Quelles seront les conséquences de l'échec d'Abu Dhabi ? En attribuant un contrat de 20,4 milliards de dollars au consortium mené par le coréen Kepco, l'émirat condamne le camp français à une lourde remise en question. Longtemps donnés favoris, les champions de la filière nucléaire tricolore ont été battus par le concurrent qu'ils jugeaient au départ le moins dangereux. Areva, GDF Suez et Total se battaient sur ce contrat emblématique depuis plus de deux ans. En janvier 2008, les trois groupes avaient annoncé leur candidature pour la construction de réacteurs nucléaires de troisième génération avant d'être rejoints ces derniers mois par EDF, à la demande expresse de l'Elysée. Aujourd'hui, ce revers suscite de multiples interrogations. L'EPR était-il adapté ? Faut-il revoir la stratégie commerciale ? Remettre à plat la filière française ?

Mettre un terme aux zizanies

A l'évidence, l'échec du camp français va donner du grain à moudre à ceux qui militent pour une réorganisation. Voilà un mois, Nicolas Sarkozy a confié une mission de réflexion à François Roussely, afin de baliser l'avenir de la filière et de mettre un terme aux zizanies. Quels sont les scénarios possibles ? Une première option, défendue par le nouveau patron d'EDF, Henri Proglio, consisterait à redonner à l'électricien tricolore un rôle de premier plan. En novembre, Henri Proglio avait critiqué la « pagaille  » qui régnait dans la filière. Soucieux de leur indépendance, les autres acteurs plaident pour une organisation plus souple. Grosso modo, les poids lourds du secteur se répartiraient les pays intéressés par le nucléaire, l'essentiel étant d'éviter des changements de dernière minute, comme à Abu Dhabi. Autre option, un démantèlement d'Areva. Une hypothèse semble-t-il peu probable. Après avoir évoqué la nécessité de repenser les rôles d'Areva et du CEA, le patron d'EDF s'était fait recadrer par François Fillon et avait ensuite minimisé ses propos.

· L'EPR était-il adapté ?

L'appel d'offres d'Abu Dhabi suscite aussi des interrogations quant à la capacité d'Areva à vendre l'EPR à l'étranger. En proposant ce réacteur, la société a choisi de promouvoir un produit high-tech, qui revendique les standards de sécurité les plus élevés au monde. « Les réacteurs proposés par le consortium coréen ne pourraient pas être installés en Europe ou aux Etats-Unis. Ils datent des années 1980  », explique-t-on du côté d'Areva. Kepco, évidemment, affirme le contraire, conformément d'ailleurs aux déclarations des émirats. Pour plusieurs observateurs, ce qui a fait la différence, c'est le prix. Et même dans un des pays les plus riches au monde, ce critère a été décisif. Autre désavantage, Areva ne dispose pas d'un réacteur de troisième génération comparable en puissance à celui du consortium coréen. Là où ce dernier propose 1.400 mégawatts avec son APR1400, l'EPR en affiche près de 1.600. L'avènement de l'Atmea, un réacteur de 1.100 mégawatts conçu en partenariat avec Mitsubishi, devrait élargir la gamme.

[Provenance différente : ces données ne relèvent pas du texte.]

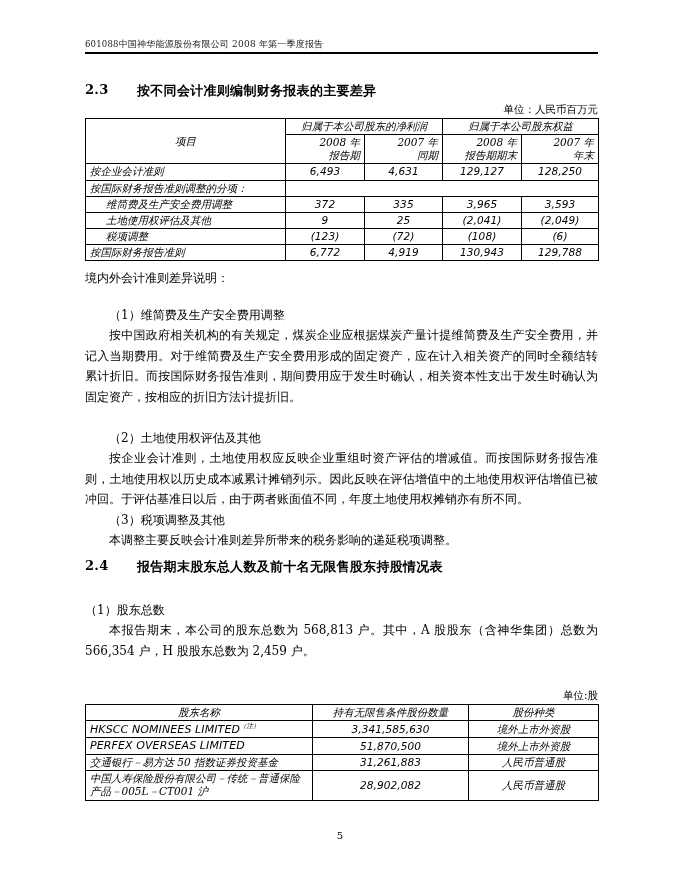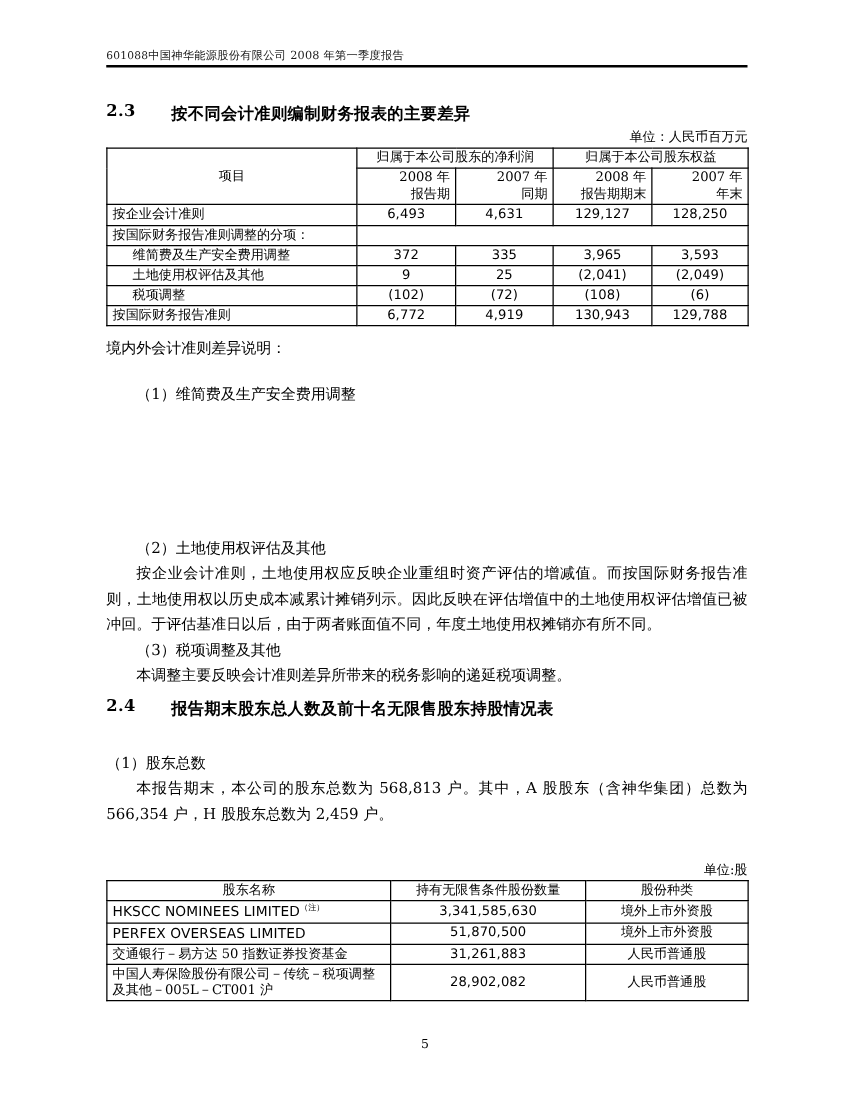--- a/index.html
+++ b/index.html
@@ -72,20 +72,21 @@
     border-collapse: collapse;
     font-size: 10.5px;
     table-layout: fixed;
   }
   table.doc td, table.doc th {
     border: 1px solid #000;
     padding: 1px 4px;
     font-weight: normal;
     vertical-align: middle;
     line-height: 1.25;
+    font-style: italic;
   }
   table.doc .ctr { text-align: center; }
   table.doc .rgt { text-align: center; }
   table.doc .lft { text-align: left; }
   .num {
     font-family: "DejaVu Sans", "Liberation Sans", sans-serif;
     font-size: 10.5px;
     letter-spacing: 0.1px;
   }
   .nowrap { white-space: nowrap; }
@@ -205,38 +206,39 @@
         </tr>
         <tr>
           <td class="lft nowrap indent1">土地使用权评估及其他</td>
           <td class="rgt num">9</td>
           <td class="rgt num">25</td>
           <td class="rgt num">(2,041)</td>
           <td class="rgt num">(2,049)</td>
         </tr>
         <tr>
           <td class="lft nowrap indent1">税项调整</td>
-          <td class="rgt num">(102)</td>
+          <td class="rgt num">(123)</td>
           <td class="rgt num">(72)</td>
           <td class="rgt num">(108)</td>
           <td class="rgt num">(6)</td>
         </tr>
         <tr>
           <td class="lft nowrap">按国际财务报告准则</td>
           <td class="rgt num">6,772</td>
           <td class="rgt num">4,919</td>
           <td class="rgt num">130,943</td>
           <td class="rgt num">129,788</td>
         </tr>
       </tbody>
   </table>
 
   <div class="para noind" style="top:268px;">境内外会计准则差异说明：</div>
 
   <div class="para ind1" style="top:305px;">（1）维简费及生产安全费用调整</div>
+  <div class="para ind2" style="top:325px;">按中国政府相关机构的有关规定，煤炭企业应根据煤炭产量计提维简费及生产安全费用，并记入当期费用。对于维简费及生产安全费用形成的固定资产，应在计入相关资产的同时全额结转累计折旧。而按国际财务报告准则，期间费用应于发生时确认，相关资本性支出于发生时确认为固定资产，按相应的折旧方法计提折旧。</div>
 
   <div class="para ind1" style="top:428px;">（2）土地使用权评估及其他</div>
   <div class="para ind2" style="top:448px;">按企业会计准则，土地使用权应反映企业重组时资产评估的增减值。而按国际财务报告准则，土地使用权以历史成本减累计摊销列示。因此反映在评估增值中的土地使用权评估增值已被冲回。于评估基准日以后，由于两者账面值不同，年度土地使用权摊销亦有所不同。</div>
 
   <div class="para ind1" style="top:510px;">（3）税项调整及其他</div>
   <div class="para ind2" style="top:530px;">本调整主要反映会计准则差异所带来的税务影响的递延税项调整。</div>
 
   <div class="sec-heading" style="top:558px;">
     <span class="sec-num">2.4</span>
     <span class="sec-title">报告期末股东总人数及前十名无限售股东持股情况表</span>
@@ -271,21 +273,21 @@
           <td class="lft"><span class="coname">PERFEX OVERSEAS LIMITED</span></td>
           <td class="rgt num">51,870,500</td>
           <td class="ctr">境外上市外资股</td>
         </tr>
         <tr>
           <td class="lft"><span>交通银行－易方达 50 指数证券投资基金</span></td>
           <td class="rgt num">31,261,883</td>
           <td class="ctr">人民币普通股</td>
         </tr>
         <tr>
-          <td class="lft"><span>中国人寿保险股份有限公司－传统－税项调整及其他－005L－CT001 沪</span></td>
+          <td class="lft"><span>中国人寿保险股份有限公司－传统－普通保险产品－005L－CT001 沪</span></td>
           <td class="rgt num">28,902,082</td>
           <td class="ctr">人民币普通股</td>
         </tr>
       </tbody>
   </table>
 
   <div class="pagenum">5</div>
 
 </div>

· Un coup dur pour GDF Suez

Abu Dhabi résumait à lui seul les ambitions de GDF Suez dans le nucléaire. Voilà un an et demi, le groupe envisageait de construire une centrale dans l'émirat mais aussi en Bulgarie, en Grande-Bretagne et en France. Pour l'instant, les résultats sont limités. Le groupe a obtenu une participation dans l'EPR de Penly, mais le chef de file du projet sera EDF. GDF Suez a aussi mis un terme à un projet de coopération avec RWE pour construire une centrale en Bulgarie. Enfin, le groupe s'est contenté d'acheter un terrain au Royaume-Uni. Les grands gagnants des enchères britanniques lancées mi-mars par la NDA, l'autorité chargée du nucléaire civil outre-Manche, ont été EDF, E.ON et RWE.

· Un impact sur l'augmentation de capital d'Areva

L'échec de dimanche aura un impact sur le prochain chantier du groupe nucléaire : son projet d'augmentation de capital d'environ 2 milliards d'euros. Le fonds souverain d'Abu Dhabi faisait partie des investisseurs potentiels, au même titre que le japonais Mitsubishi Heavy Industries ou que les fonds souverains du Koweït ou de Dubaï. Désormais, il est fort peu probable que le premier monte au capital. Cette situation va donner une plus grande marge de manoeuvre à Mitsubishi Heavy Industries pour payer sa participation au juste prix ou pour négocier des contreparties. Il pourrait ainsi demander un siège au conseil de surveillance, ou des échanges technologiques.